Reciclagem

ZERO: “Recolha seletiva dos biorresíduos está ainda muito aquém do desejável”

Zero: “Recolha seletiva dos biorresíduos está ainda muito aquém do desejável” iStock

A Associação Sistema Terrestre Sustentável (ZERO) alertou para o facto de Portugal “estar longe” de cumprir a meta de preparação para a reutilização e reciclagem de 55% a atingir em 2025 para o total dos resíduos urbanos.

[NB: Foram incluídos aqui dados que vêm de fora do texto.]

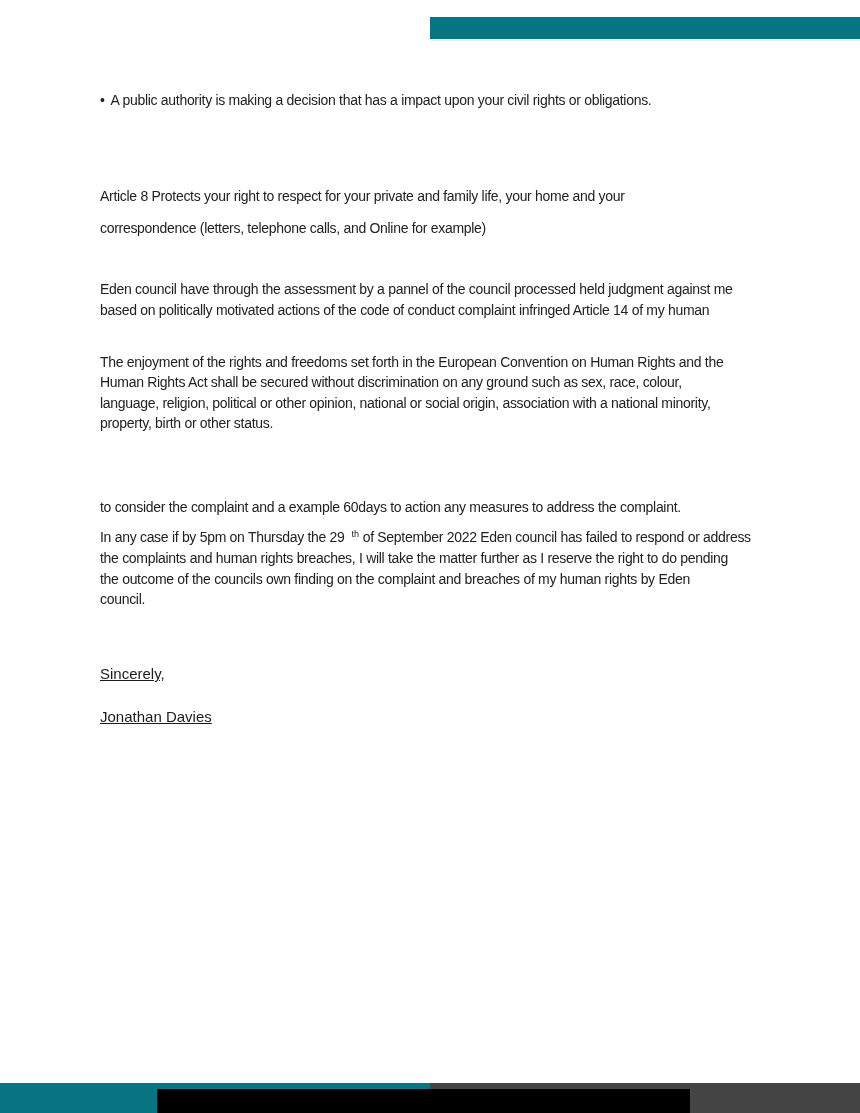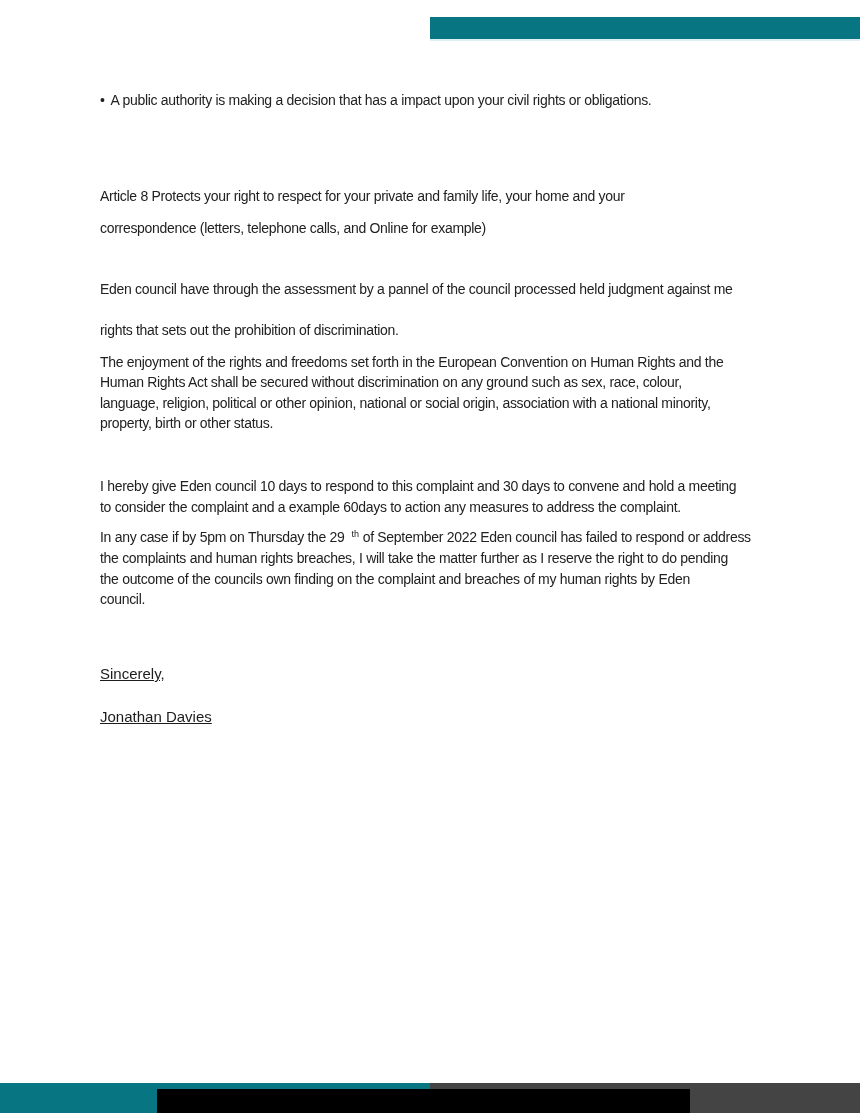--- a/index.html
+++ b/index.html
@@ -97,6 +97,7 @@
   <div class="line" style="top:202px">correspondence (letters, telephone calls, and Online for example)</div>
 
   <div class="line" style="top:263px">Eden council have through the assessment by a pannel of the council processed held judgment against me</div>
+  <div class="line" style="top:284px">based on politically motivated actions of the code of conduct complaint infringed Article 14 of my human</div>
   <div class="line" style="top:304px">rights that sets out the prohibition of discrimination.</div>
 
   <div class="line" style="top:336px">The enjoyment of the rights and freedoms set forth in the European Convention on Human Rights and the</div>

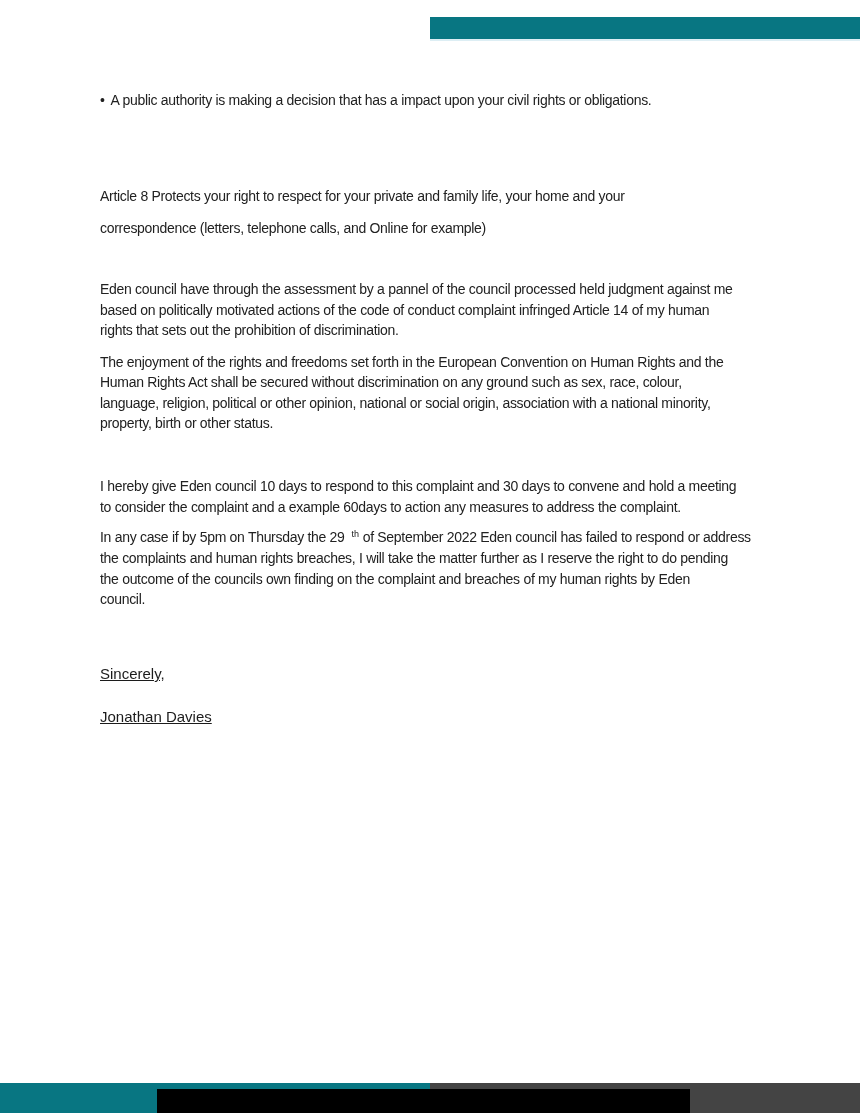--- a/index.html
+++ b/index.html
@@ -98,7 +98,6 @@
 
   <div class="line" style="top:263px">Eden council have through the assessment by a pannel of the council processed held judgment against me</div>
   <div class="line" style="top:284px">based on politically motivated actions of the code of conduct complaint infringed Article 14 of my human</div>
-  <div class="line" style="top:304px">rights that sets out the prohibition of discrimination.</div>
 
   <div class="line" style="top:336px">The enjoyment of the rights and freedoms set forth in the European Convention on Human Rights and the</div>
   <div class="line" style="top:356px">Human Rights Act shall be secured without discrimination on any ground such as sex, race, colour,</div>

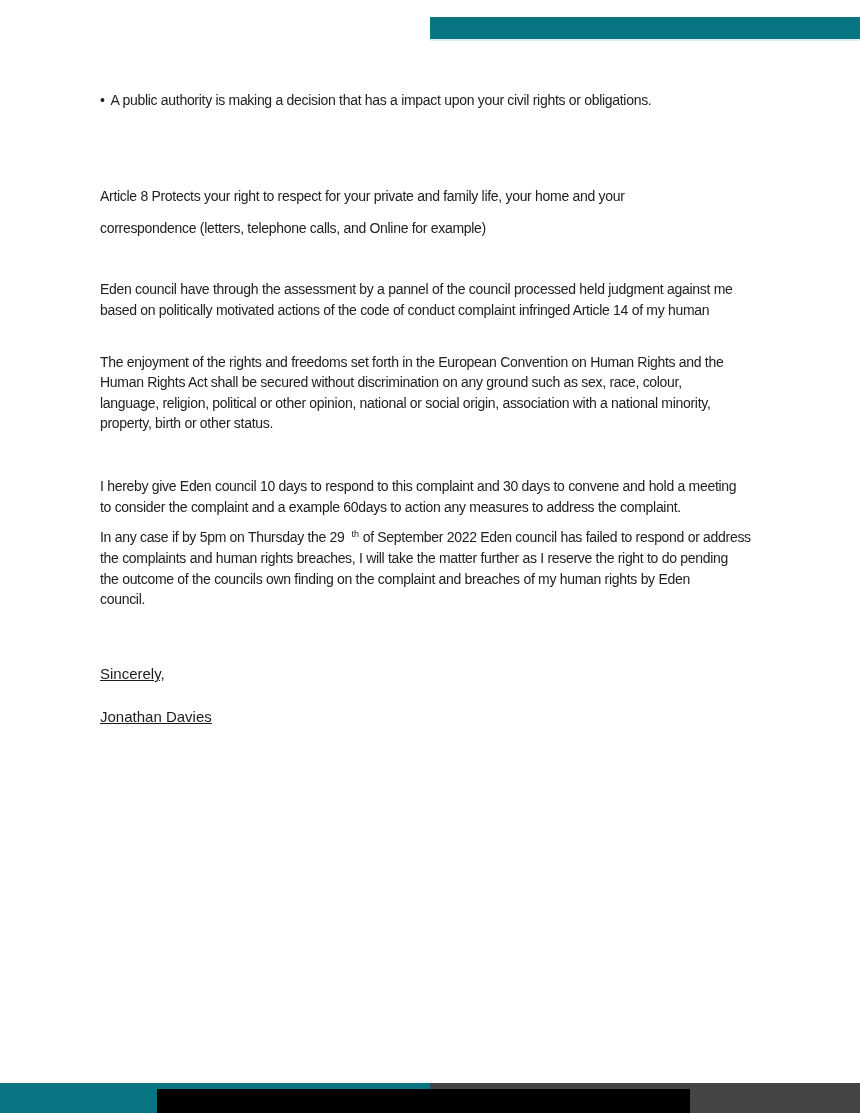--- a/index.html
+++ b/index.html
@@ -104,7 +104,6 @@
   <div class="line" style="top:377px">language, religion, political or other opinion, national or social origin, association with a national minority,</div>
   <div class="line" style="top:397px">property, birth or other status.</div>
 
-  <div class="line" style="top:460px">I hereby give Eden council 10 days to respond to this complaint and 30 days to convene and hold a meeting</div>
   <div class="line" style="top:481px">to consider the complaint and a example 60days to action any measures to address the complaint.</div>
 
   <div class="line" style="top:511px">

Em comunicado de imprensa, a Associação refere ainda que a atual situação conta também com a agravante “de que desde o dia 1 de janeiro do presente ano é obrigatório dar uma solução aos biorresíduos e se constata que a maior parte dos municípios não prepararam adequadamente para dar resposta a este desafio, quer ao nível da recolha, quer ao nível da promoção da compostagem comunitária”.

De acordo com dados de 2022, disponibilizados pela Entidade Reguladora dos Serviços de Águas e Resíduos (ERSAR) e citados na nota de imprensa, do total dos resíduos urbanos (RU) recolhidos nas entidades gestoras de Portugal continental, cerca de 4,76 milhões de toneladas, 81% são recolhidos de forma indiferenciada, ou seja, cerca de 3,84 milhões de toneladas.

“Isto significa que a recolha seletiva não atinge sequer 20%, sendo que a recolha seletiva multimaterial (embalagens de papel/cartão, plástico/metal e vidro) apenas atinge 11,8% (563.043 toneladas), face a um potencial de 25 a 30%”, afirmou a ZERO.

No que toca aos biorresíduos, a Associação refere que apenas foram recolhidas seletivamente 176.550 toneladas, sendo que ainda existem 109 entidades (de um total de 237) que continuam a não fazer qualquer recolha. De acordo com a comunicação, o valor total recolhido equivale a cerca de 4% do total dos RU e “está muito aquém do potencial existente que é de 41%, do total dos resíduos urbanos”.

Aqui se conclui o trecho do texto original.